By Rebecca Adams, CQ HealthBeat Associate Editor

November 22, 2013 -- California, which is pushing hard to successfully implement the health care law, is seeing a strong turnout for its state-run marketplace, including among young and healthy applicants, state officials said last week.

At the same time, however, older Californians are enrolling in greater proportions than their share of the state's population.

As of Nov. 19, 360,464 Californians had completed applications for themselves and in some cases, their families. Filling out the application is the first step in enrolling.

Of the 30,830 people who enrolled during the first month of October, about 22.5 percent, or about 6,900 people, were between 18 and 34 years old. That age group makes up about 21 percent of the state's population.

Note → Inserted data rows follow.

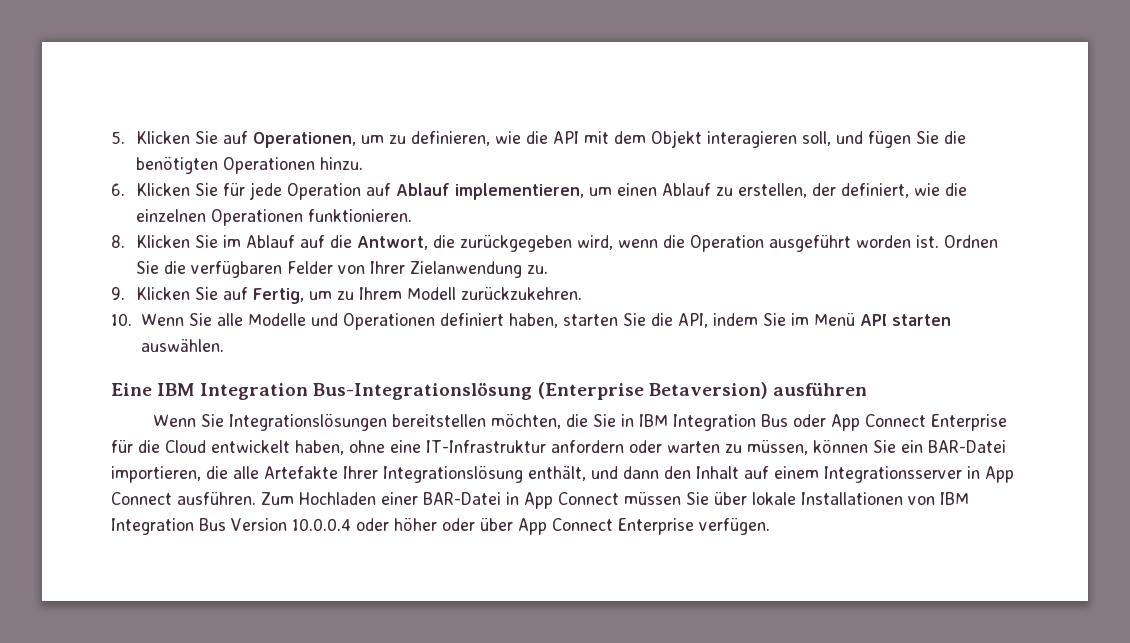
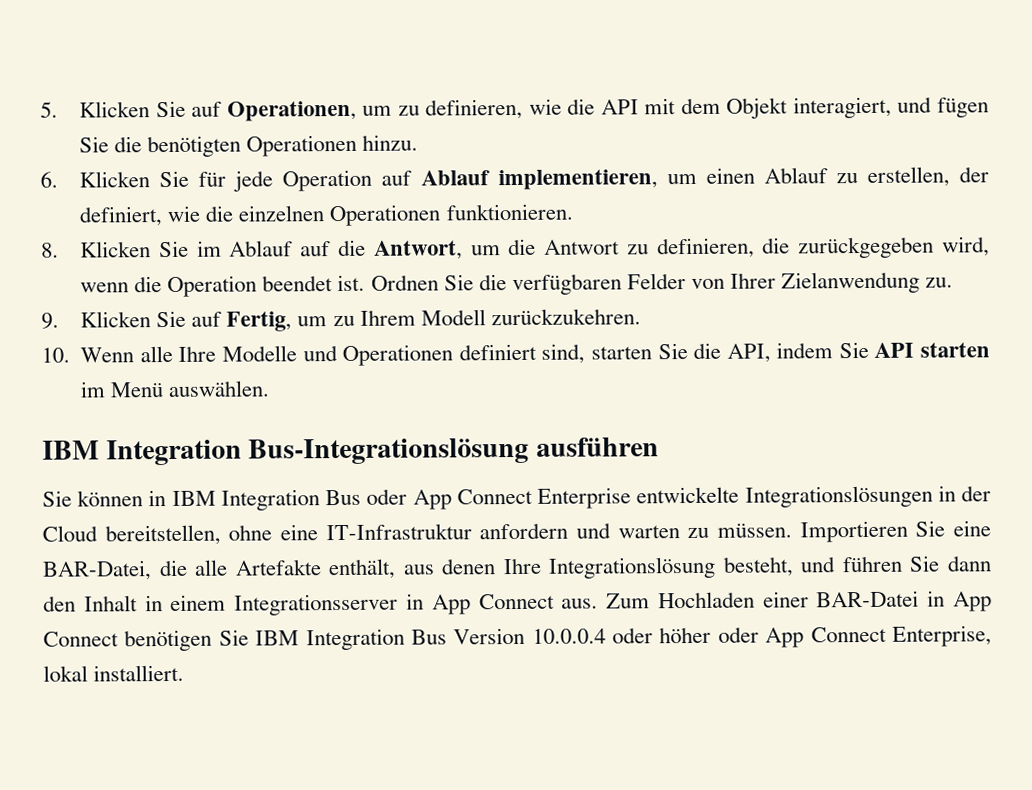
[706,131,831,148] interagieren soll, -> [792,96,892,119] interagiert,
(428, 243) none -> [470,237,755,259] um die Antwort zu definieren,
[768,235,911,252] ausgeführt worden -> [262,275,334,292] beendet
[188,313,243,326] Sie alle -> [139,345,217,363] alle Ihre
[508,313,558,328] haben, -> [541,343,586,364] sind,
[790,313,951,326] im Menü API starten -> [874,342,991,358] [80,381,165,398] API starten im Menü
[111,383,152,396] Eine -> (271, 388) none
[537,382,768,400] (Enterprise Betaversion) -> (530, 451) none
[152,413,616,431] Wenn Sie Integrationslösungen bereitstellen möchten, die Sie -> [42,490,144,507] Sie können
[111,440,344,455] für die Cloud entwickelt haben, -> [636,485,992,508] [42,524,221,546] entwickelte Integrationslösungen in der Cloud bereitstellen,
[628,440,662,453] oder -> [576,522,611,539] und
[746,439,1006,455] [111,465,618,483] müssen, können Sie ein BAR-Datei importieren, die alle Artefakte Ihrer Integrationslösung enthält, und -> [716,520,991,543] [42,555,941,581] müssen. Importieren Sie eine BAR-Datei, die alle Artefakte enthält, aus denen Ihre Integrationslösung besteht, und führen Sie
[744,466,769,479] auf -> [144,595,163,612] in
[177,492,256,505] ausführen. -> [561,598,599,609] aus.
[624,492,935,505] müssen Sie über lokale Installationen von -> [124,629,249,652] benötigen Sie
[479,518,770,535] über App Connect Enterprise verfügen. -> [765,625,992,648] [43,664,185,682] App Connect Enterprise, lokal installiert.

"Not only are we seeing strong enrollment numbers overall, but enrollment in key demographics like the so-called young invincibles is very encouraging," said Peter Lee, the executive director of Covered California, the state marketplace.

However, about 34 percent of people who enrolled in October were between the ages of 55 and 64, even though that age group makes up only 11 percent of the state population. But Lee had said previously that he expects that to change over time, because older and sicker people were motivated more during the first month of enrollment to make sure they signed up.

The number of people enrolling each day has increased dramatically, with about 10,000 people per day taking the first step of filling out an application. During the first week of October, about 700 people per day took the next step of selecting a plan. By the second week of November, that number had grown to about 2,700 people per day.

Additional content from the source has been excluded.